A breakdown beneath $78 represents the primary downside threat. Market technicians note that such a development could push Solana toward $67, matching the February 6 bottom — representing approximately a 20% decline from present levels.
This scenario continues to play out for Solana $SOL, with $74.11 and $50.18 in focus. https://t.co/susmj05GT7 pic.twitter.com/R9W73NmKHs
— Ali Charts (@alicharts) March 30, 2026
Technical analyst Ali Charts highlighted on X that downside objectives of $74.11 and $50.18 remain relevant for SOL should the current bearish pattern persist.
Broader Market Headwinds Intensify Pressure
Digital asset ETFs experienced $414 million in net withdrawals during the previous week, breaking a four-week run of positive flows. CoinShares researcher James Butterfill attributed this shift to mounting investor anxiety surrounding the Iran situation and escalating inflation projections.

Crude oil valuations have rebounded above $100 following a temporary drop below $90. The Strait of Hormuz continues to face disruptions, maintaining upward pressure on energy markets.
Elevated energy prices amplify inflation concerns, potentially compelling the Federal Reserve to maintain elevated interest rates for an extended period. Such conditions typically create headwinds for speculative assets including cryptocurrencies.
The Crypto Fear and Greed Index retreated from 46 (Neutral) to 27 (Fear), mirroring the prevailing cautious sentiment across digital asset markets.

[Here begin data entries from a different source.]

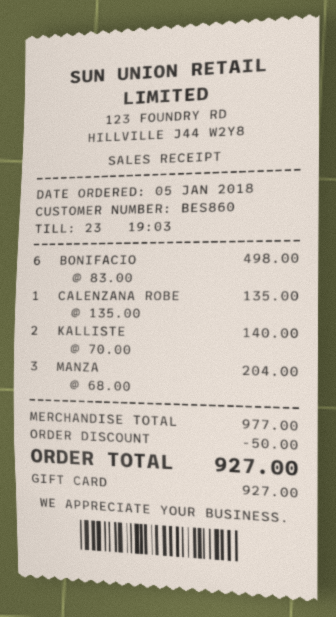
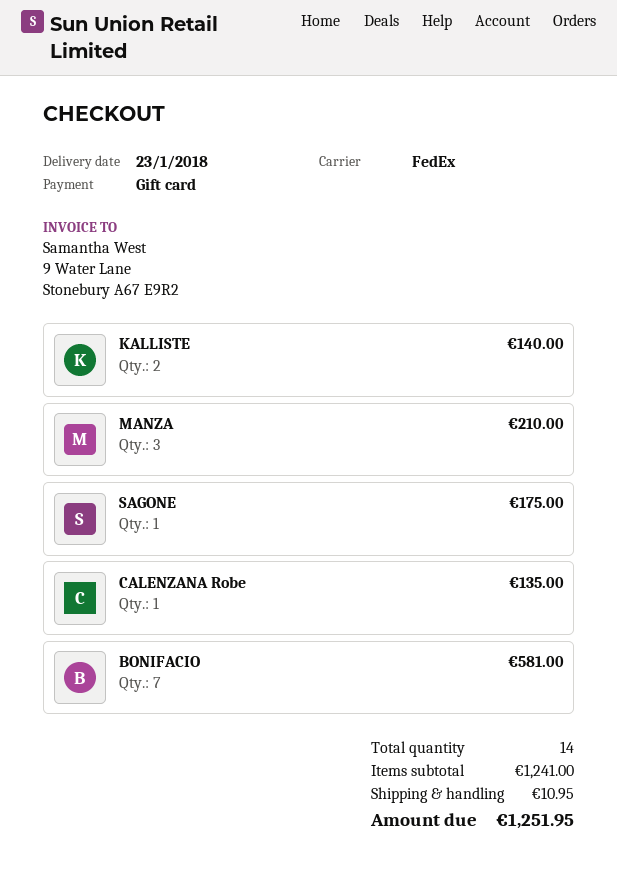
BONIFACIO: 6 for 498.00 -> 7 for 581.00
MANZA: 3 for 204.00 -> 3 for 210.00
SAGONE: none -> 1 for 175.00
subtotal: 977.00 -> 1241.00
discount: 50.00 -> none
shipping: none -> 10.95
total: 927.00 -> 1251.95

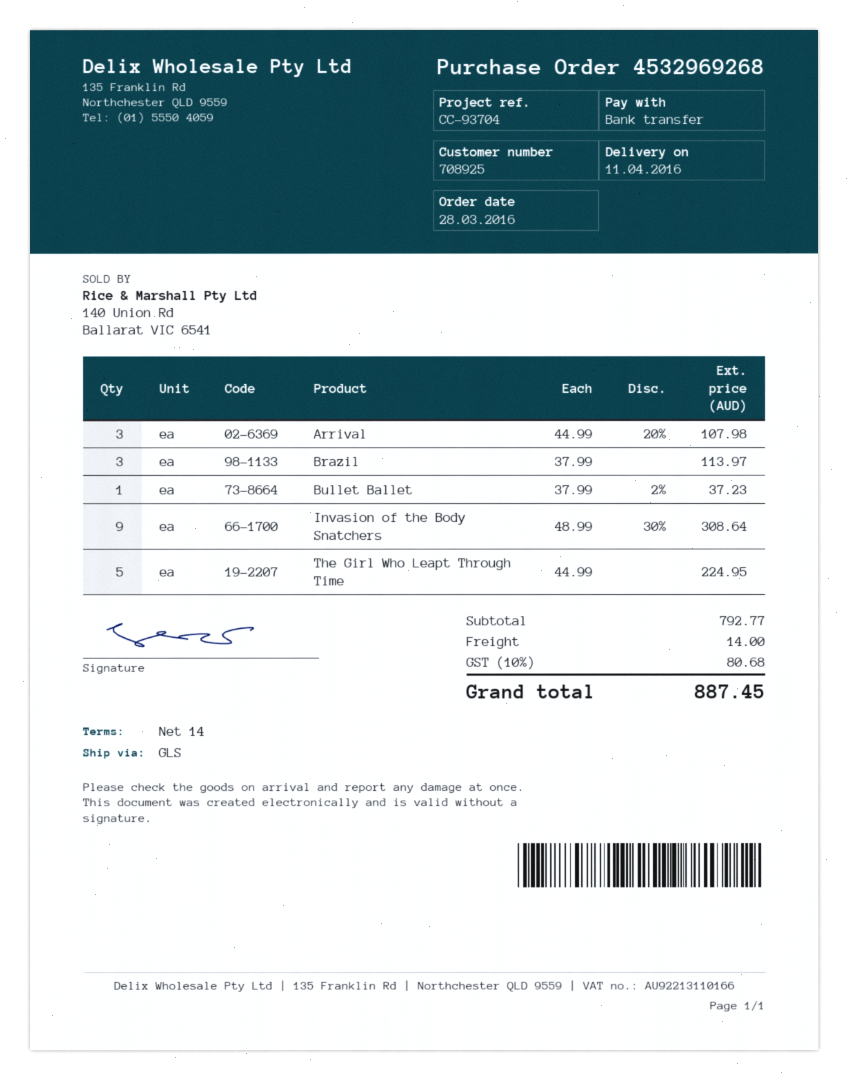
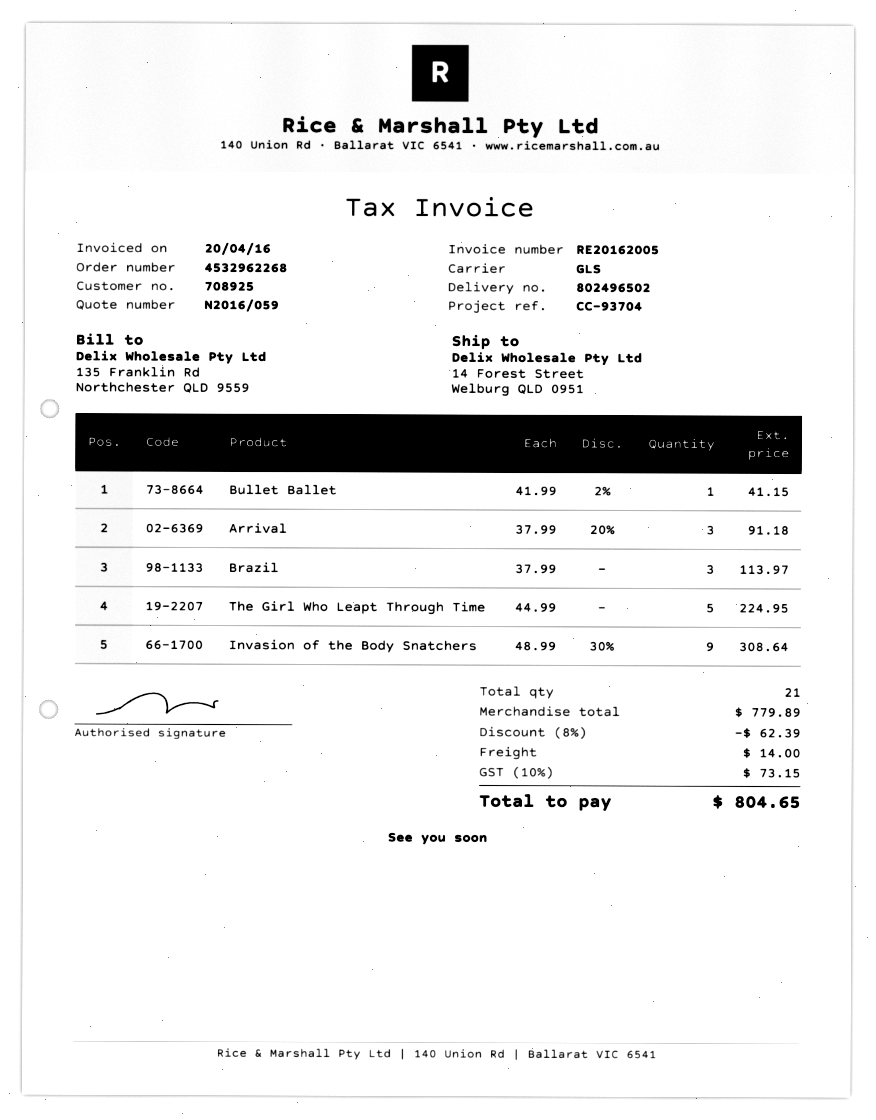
order number: 4532969268 -> 4532962268
Arrival: 3 x 44.99 - 20% = 107.98 -> 3 x 37.99 - 20% = 91.18
Bullet Ballet: 1 x 37.99 - 2% = 37.23 -> 1 x 41.99 - 2% = 41.15
subtotal: 792.77 -> 779.89
discount: none -> 8% = 62.39
tax: 10% = 80.68 -> 10% = 73.15
total: 887.45 -> 804.65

Solana Treasury companies continue to dump towards new lows.
No buying demand is coming for $SOL, and this is really bad.
It seems like $50 SOL will happen in 2026. pic.twitter.com/6XFcs8SxcL
— Ted (@TedPillows) March 29, 2026
Market commentator Ted Pillows noted on X that companies holding Solana treasury positions continue distributing their holdings, with minimal purchasing activity evident. He projected that SOL could reach $50 during 2026.
At the time of publication, SOL is valued at $82.30, still down approximately 10% for the week.